Der Zuspruch für das Ticket wundert kaum. Nach zwei Jahren staatlicher Eingriffe in die Bewegungsfreiheit kam vielen die zügige Umsetzung des Tickets wie ein Licht am Ende des Tunnels vor. Und das Ticket funktionierte: Mobilitäts-Apps und Fahrkartenautomaten wurden schnell umgestellt und die Kleinstaaterei der Verkehrsverbünde, die in Deutschland den Nahverkehr organisieren, war für einen stickigen Sommer vergessen.

Gleichzeitig legte der durch das Ticket ausgelöste Massensturm auf die Bahn die Versäumnisse der jüngeren Vergangenheit offen: Mindestens 50 Milliarden Euro Investitionen fehlen im Schienenverkehr, das Personal ist an der Belastungsgrenze. Verweise der Regierungsparteien auf fehlendes Geld sind damit schlichtweg fehl am Platz.

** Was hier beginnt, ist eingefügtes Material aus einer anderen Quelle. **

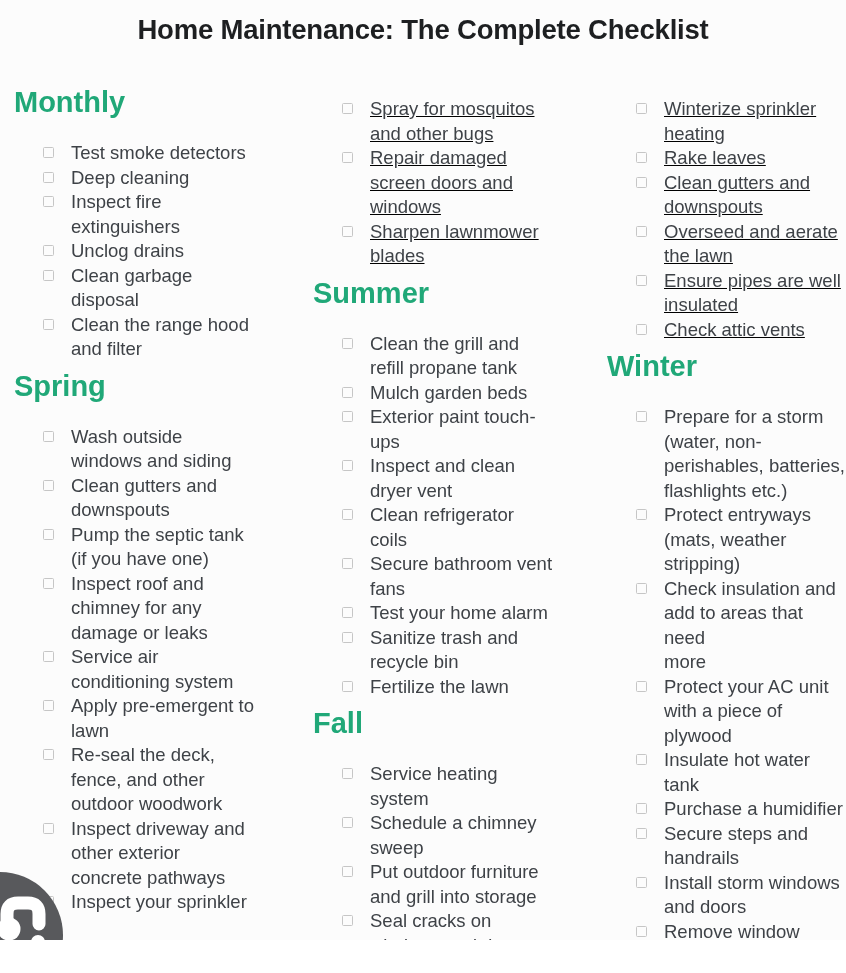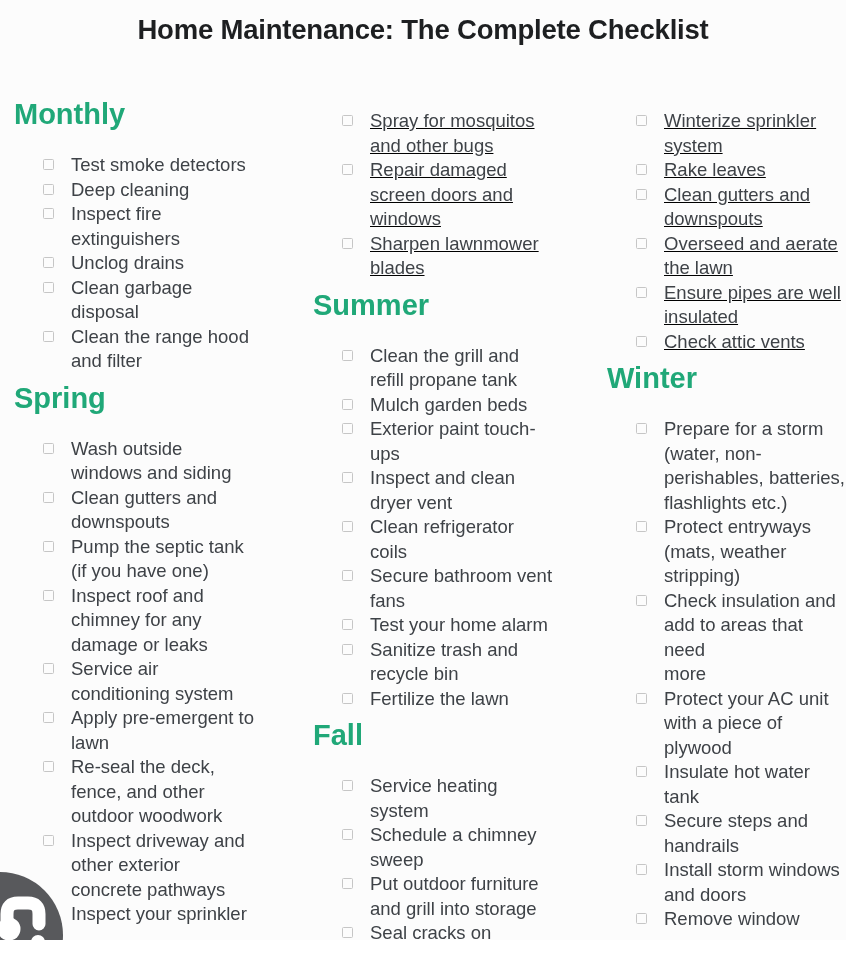"Monthly" .col { top: 98px -> 86px }
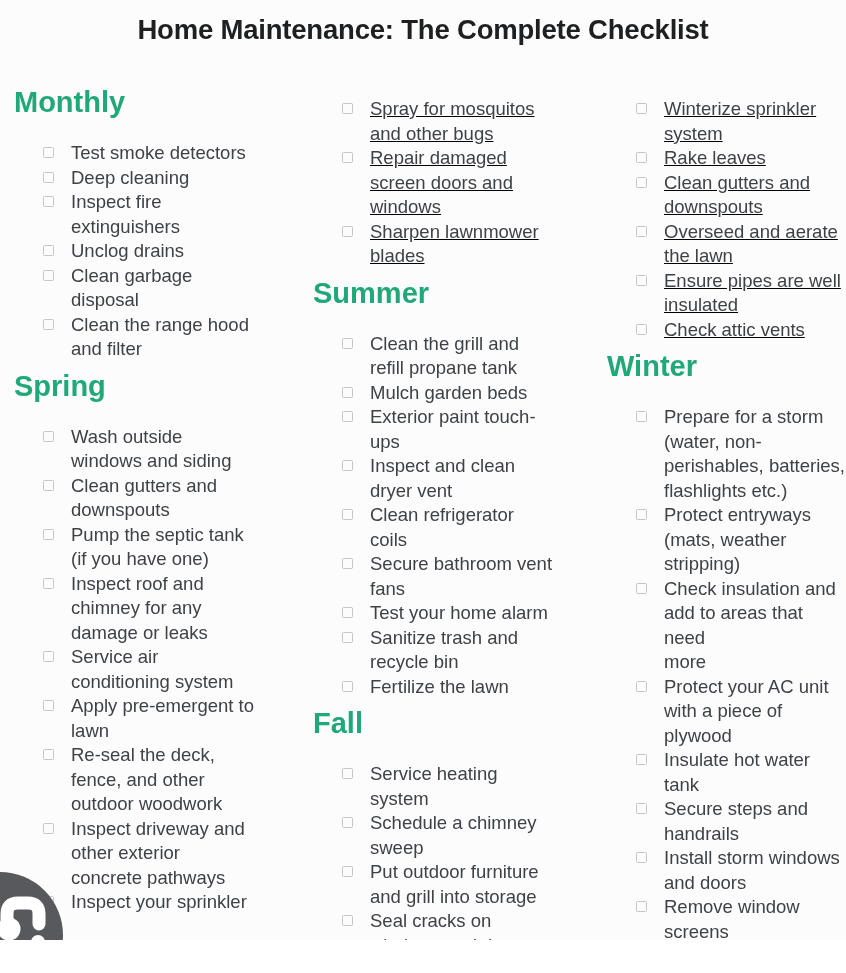"Winterize sprinkler" span.lbl { text: system -> heating }
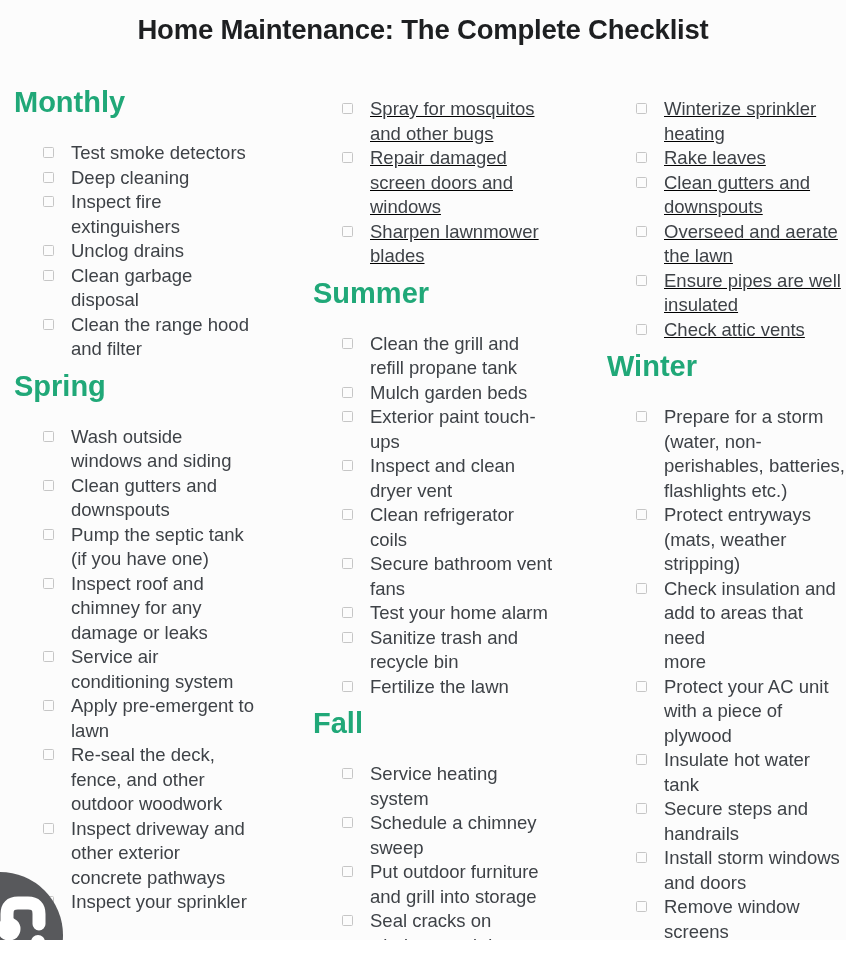"Purchase a humidifier" div.item { html: none -> <div> <span></span> <span>Purchase a humidifier</span> </div> }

Die gestalterische Macht des Staates einsetzen

Vielmehr ist die aktuelle Krise der Lebenshaltungskosten so eklatant, dass wir jeden einzelnen Prozentpunkt Inflation einsparen sollten. Das 9-Euro-Ticket hat den Staat in drei Monaten 2,5 Milliarden Euro gekostet, dazu kommen weitere Kosten, die von den Bundesländern oder Bahnbetrieben selbst getragen werden müssen.

Der Bund könnte jedoch diese Summe leicht nochmal in die Hand nehmen. Die Auswirkungen auf den Haushalt wäre nichts im Vergleich zu den Verwerfungen, die dieser Winter bringen könnte. Schon jetzt fürchtet der Brandenburger Verfassungsschutz einen "Wutwinter". Extremisten könnten die steigenden Preise ausnutzen, um zu gewalttätigen Protesten aufzurufen. Mit Entlastungen sollte der Staat jetzt gegensteuern. Wie wäre es, wenn diejenigen, die im Winter gegen Preisexplosion und Corona-Maßnahmen demonstrieren, mit dem 9-Euro-Ticket zum Protest fahren könnten?

Selbstverständlich kann es bei dieser einen Maßnahme nicht bleiben, um die Verwerfungen der Preisexplosion abzufangen. Aber der Erfolg des Tickets wird Diskussionen über Preisdeckel in anderen Bereichen befeuern. Für die Menschen in Deutschland ist nämlich jetzt klar: Der Staat kann sehr wohl etwas tun, wenn er will. Und wenn er seine gestalterische Macht einsetzt, wird die Krise insbesondere für Leute mit kleinerem Geldbeutel wieder übersichtlicher.